What does the data read, word for word, from the line containing "- Creates GitHub" through its final line? Give those lines only.

[Before-and-after change data]
_ _ _ _ _
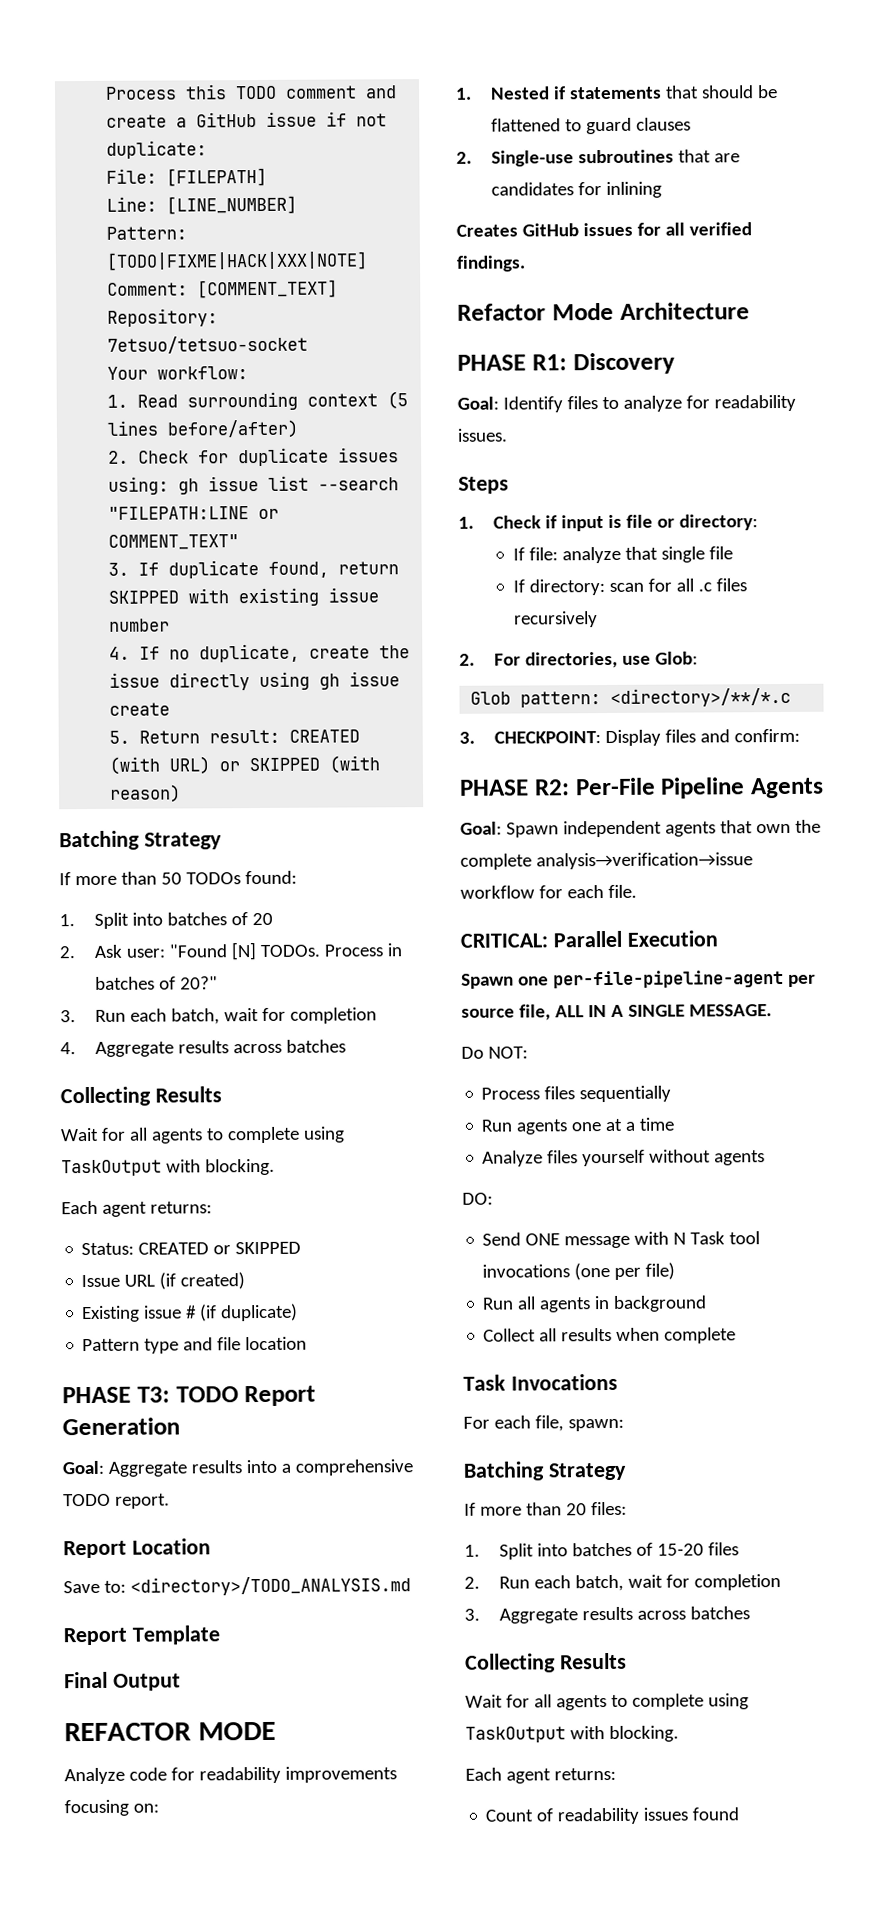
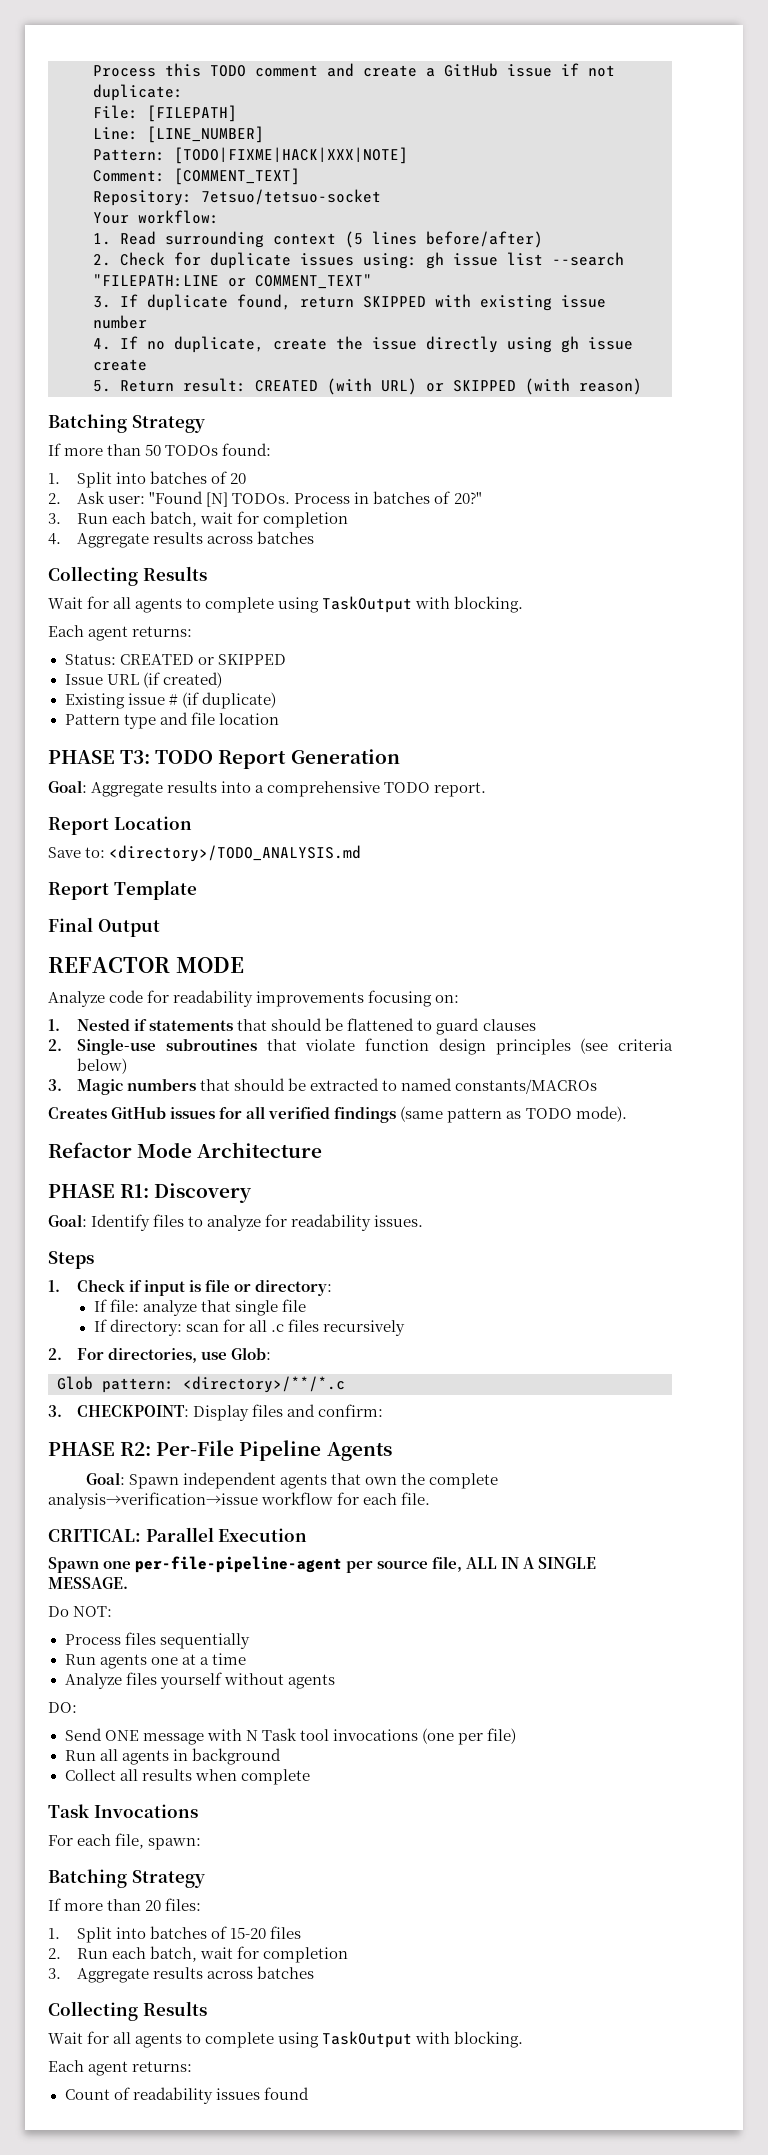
- 2. Single-use subroutines that are candidates for inlining
+ 2. Single-use subroutines that violate function design principles (see criteria below)
+ 3. Magic numbers that should be extracted to named constants/MACROs
- Creates GitHub issues for all verified findings.
+ Creates GitHub issues for all verified findings (same pattern as TODO mode).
_ _ _ _ _
• **Reply**
- Creates GitHub issues for all verified findings.
+ Creates GitHub issues for all verified findings (same pattern as TODO mode).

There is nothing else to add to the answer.